Точно так же он все еще надеялся объяснить существование частиц в рамках полевой теории, отыскав точечное решение своих полевых уравнений. “Он утверждал, что, если всем сердцем веришь, что все основано на полевой теории, материя должна появиться не как незваный гость, а как истинная часть этого самого поля, – вспоминал один из коллег Эйнштейна по Принстону Банеш Хоффман. – Действительно, можно сказать, что он хотел построить материю только из искривления пространства – времени”. По ходу дела Эйнштейн использовал всевозможные математические приемы, но постоянно находился в поиске новых. “Мне нужно больше математики”, – в какой-то момент пожаловался он Хоффману12.
Почему Эйнштейн был столь настойчив? Глубоко внутри эти разделение и двойственность – разные полевые теории для гравитации и электромагнетизма, различие между частицами и полями – всегда его заботили. Он интуитивно верил, что простота и единство – проба, которую Создатель ставит на свои творения. “Тем больше впечатление от теории, чем проще ее исходные положения, чем больше разных сущностей она связывает и чем шире область ее применения”, – писал он13.
В начале 1940-х Эйнштейн на какое-то время вернулся к математическому подходу, использующему пять измерений, который несколькими десятилетиями раньше предложил Томас Калуца. Он даже занимался этим с Вольфгангом Паули, одним из первопроходцев квантовой механики, проведшим несколько военных лет в Принстоне. Но ему не удалось заставить свои уравнения описывать частицы14.
Тогда он избрал другую стратегию, которую окрестил “бивекторными полями”. Похоже, Эйнштейн начал отчаиваться. Новый подход, замечает он, может потребовать отказа от принципа локальности, который, атакуя квантовую механику своими мысленными экспериментами, он считал неприкосновенным15. В любом случае скоро и этот метод был отставлен в сторону.
Последний стратегический план, которому Эйнштейн следовал последние десять лет жизни, вернул его в 1920-е годы. Речь идет об использовании римановой метрики, не предполагающей симметрии и дающей возможность ввести шестнадцать параметров. Десять их комбинаций использовались для гравитации, а оставшиеся – для электромагнетизма.

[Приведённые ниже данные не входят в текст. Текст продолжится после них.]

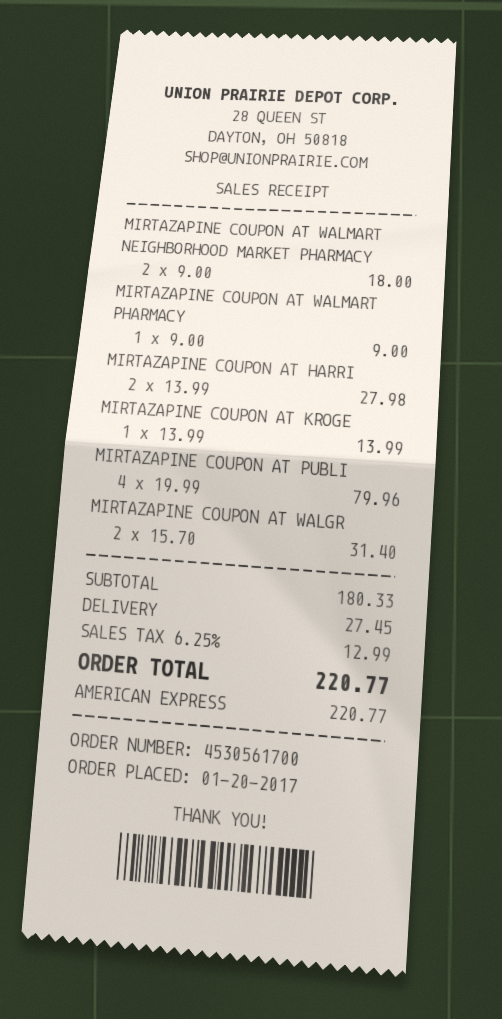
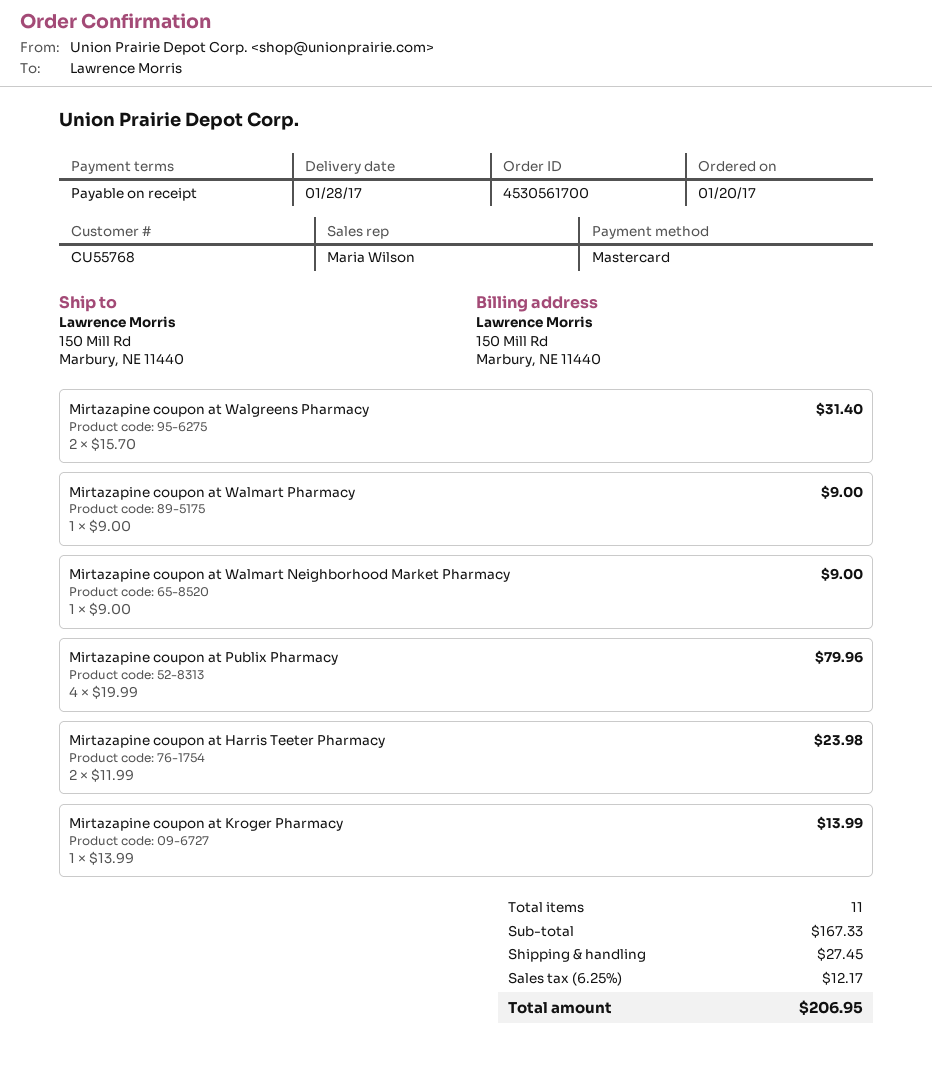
payment method: American Express -> Mastercard
MIRTAZAPINE COUPON AT WALMART NEIGHBORHOOD MARKET PHARMACY: 2 x 9.00 = 18.00 -> 1 x 9.00 = 9.00
MIRTAZAPINE COUPON AT HARRI: 2 x 13.99 = 27.98 -> 2 x 11.99 = 23.98
subtotal: 180.33 -> 167.33
tax: 6.25% = 12.99 -> 6.25% = 12.17
total: 220.77 -> 206.95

Первые варианты этой работы Эйнштейн послал своему старому приятелю Шредингеру. “Я их больше никому не посылаю, поскольку вы единственный незашоренный человек из тех, кого я знаю, кого интересуют фундаментальные вопросы нашей науки, – написал Эйнштейн. – Эта попытка, кажущаяся на первый взгляд устаревшей и неэффективной, связана с идеей введения антисимметричного тензора… Паули показал мне язык, когда я ему рассказал об этом”16.
Шредингер три дня обдумывал работу Эйнштейна и написал в ответ, как она его поразила: “Вы напали на след крупной дичи”.
Такая поддержка ободрила Эйнштейна. “Это письмо доставило мне большую радость, – ответил он, – поскольку вы мой ближайший собрат и ход ваших мыслей столь сходен с моим”. Но вскоре он стал осознавать, что сплетаемые им тонкие, как паутинки, теории математически элегантны, но их никак не удается связать с какой-либо физикой. “В душе я уже не столь уверен, как утверждал раньше, – сознался он Шредингеру через несколько месяцев. – Мы безрассудно потратили на это столько времени, а результата не видать как своих ушей 17.
Но несмотря на это он не сдавался, “штамповал” статьи, а иногда попадал и в заголовки новостей. Когда в 1949 году было подготовлено новое издание его книги “Сущность теории относительности”[101], в виде приложения он поместил туда последний вариант показанной Шредингеру статьи.
Но вскоре Эйнштейн понял, что все еще что-то не сходится. Он засомневался и за шесть недель, прошедших между передачей этой главы в издательство и отправкой ее в печать, еще раз ее переработал.
Он фактически продолжал раз за разом переделывать эту теорию, но безрезультатно. Его растущий пессимизм становится очевиден из письма старому другу еще со времен “Академии Олимпия” Морису Соловину, который в то время был издателем Эйнштейна в Париже. “Я никогда не решу ее [эту задачу], – писал он в 1948 году. – Она будет забыта, а позже к ней вернутся опять”. Затем, на следующий год: “Я даже не уверен, на правильном ли я пути. Теперешнее поколение видит во мне одновременно и еретика, и реакционера, пережившего, так сказать, самого себя”. И со смирением в 1951 году: “Единая теория поля ушла в отставку. Там такая сложная математика, что мне не удалось проверить ее. Такое положение дел продлится еще много лет, главным образом из-за того, что у физиков отсутствует понимание логической и философской аргументации”19.